Las aplicaciones de seguimiento de la actividad física y el conteo de calorías, herramientas digitales de salud muy populares en todo el mundo, pueden tener un impacto negativo en la salud mental de sus usuarios. Así lo revela un estudio británico publicado en la revista British Journal of Health Psychology (2025; DOI: 10.1111/bjhp.70026). La investigación indica que muchos usuarios expresan en redes sociales sentimientos de vergüenza, decepción y desmotivación al no alcanzar los objetivos marcados por estas aplicaciones.
Paulina Bondaronek (University College London, UCL) y sus colegas de la University of Westminster y la Loughborough University analizaron 58.881 publicaciones en la plataforma X (anteriormente Twitter) relacionadas con cinco aplicaciones de fitness de éxito comercial, incluyendo MyFitnessPal y Strava. Utilizando una técnica denominada “Machine-Assisted-Topic-Analysis” (MATA), una combinación de análisis temático basado en inteligencia artificial y evaluación cualitativa, identificaron 13.799 publicaciones con un sentimiento negativo.
Vergüenza, frustración y pérdida de datos fueron algunos de los temas recurrentes que surgieron del análisis. Los usuarios manifestaron dificultades para cuantificar con precisión su alimentación y ejercicio, experimentaron fallos técnicos y problemas que provocaron la pérdida de datos, y sufrieron las consecuencias emocionales de registrar sus actividades diarias. Algunos usuarios reportaron sentirse “molestos” o “avergonzados” por los recordatorios para ingresar sus comidas. Un usuario escribió: “Acabo de recibir una notificación de MyFitnessPal para registrar mi cena, pero no quiero porque me da vergüenza, me comí una pizza”.
Otros expresaron frustración por objetivos poco realistas: “MyFitnessPal me dice que debo consumir 700 calorías menos al día para alcanzar mi meta”, citan los autores del estudio. Estas recomendaciones fueron calificadas como “inalcanzables e insalubres”. Las interrupciones técnicas también generaron estrés. Algunos usuarios informaron que la falta de registro de sus entrenamientos o la pérdida de “rachas” (días consecutivos cumpliendo objetivos) disminuían significativamente su motivación: “Estaba a tres días de completar mi racha de 100 días. Perdí un día y ahora todo se ha reiniciado”.
Según Bondaronek, muchas publicaciones revelaron una fuerte tendencia a la autocrítica: “En estas publicaciones encontramos mucha culpa y vergüenza, con personas sintiéndose menos capaces de lo que deberían. Estos efectos emocionales pueden terminar perjudicando la motivación y la salud de las personas”. Aboga por un cambio en el diseño de las aplicaciones: “En lugar de medidas de éxito muy estrechas y rígidas basadas en la cantidad de peso perdido, las aplicaciones de salud deberían priorizar el bienestar general y centrarse en la motivación intrínseca, es decir, el disfrute o la satisfacción inherente a las actividades”.
La investigadora también señala una limitación metodológica del estudio: “Solo analizamos publicaciones con contenido negativo. Por lo tanto, no podemos evaluar el efecto general de estas aplicaciones en el bienestar. Es probable que las aplicaciones tengan un lado negativo, pero también ofrecen beneficios a muchas personas”.

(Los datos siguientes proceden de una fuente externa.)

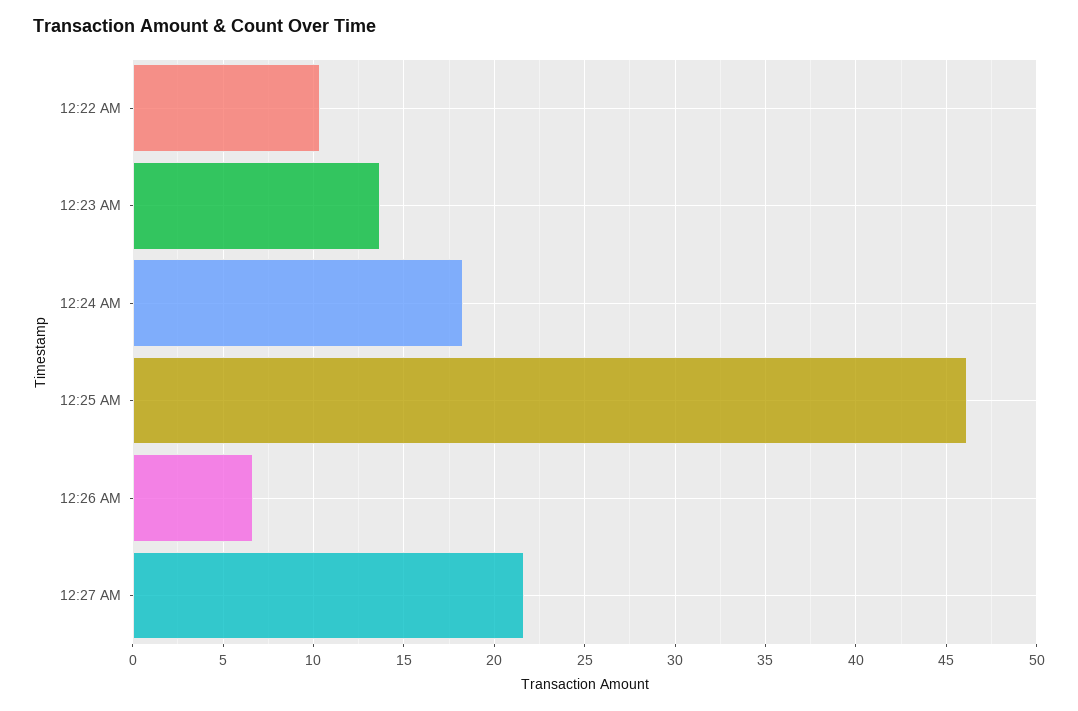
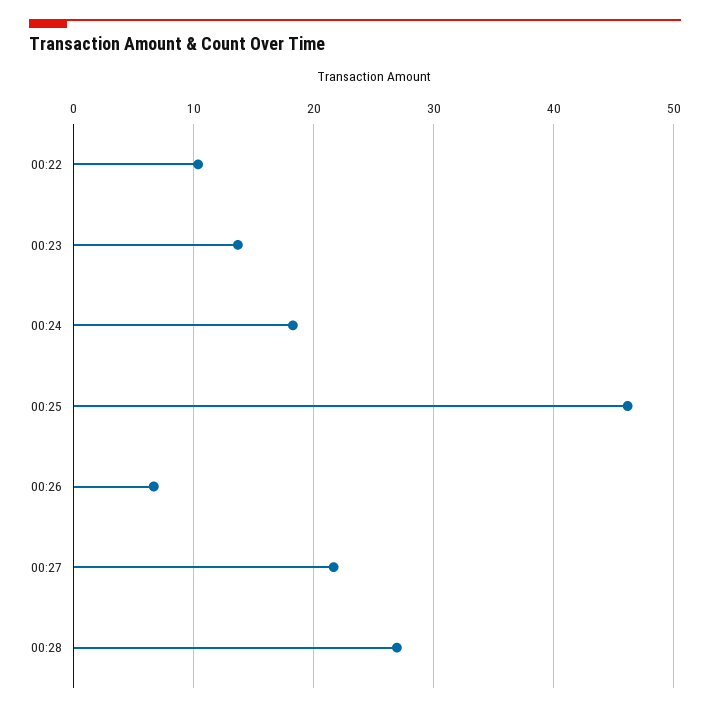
00:28: none -> 27

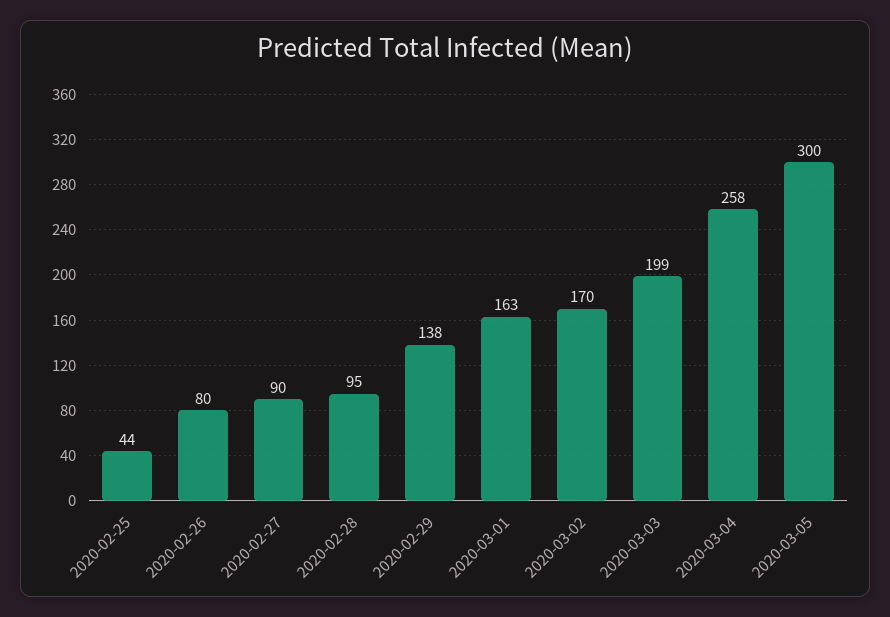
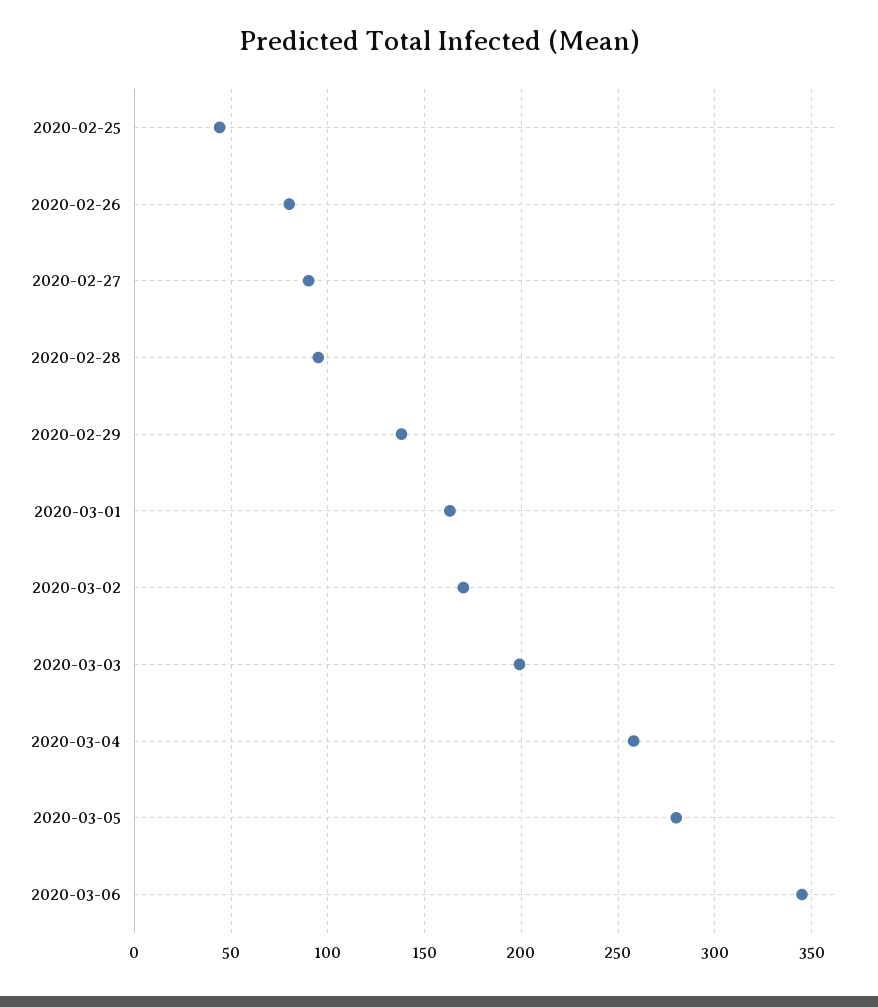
2020-03-05: 300 -> 280
2020-03-06: none -> 345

“Cuando lanzamos herramientas para el cambio de comportamiento, es muy importante que verifiquemos si tienen consecuencias no deseadas”, cita la autora Lucy Porter (UCL) en un comunicado. “Los informes de los usuarios en las redes sociales han demostrado que las aplicaciones de fitness a veces pueden llevar a los usuarios a desmoralizarse y estar dispuestos a rendirse, lo que es exactamente lo contrario de lo que estas herramientas deberían lograr”. Estudios previos han demostrado que la vergüenza y el autodesprecio no promueven un comportamiento saludable a largo plazo, añade Porter: “Ahora debemos determinar la magnitud de estos efectos en la moral y el bienestar emocional, y si existen formas de adaptar las aplicaciones de fitness para que se ajusten mejor a las necesidades de las personas”.
Los autores del estudio instan a que las futuras aplicaciones de salud digital se basen más en conceptos psicológicos y menos en métricas rígidas. En lugar de calorías o pasos, el bienestar subjetivo debería ser el foco principal.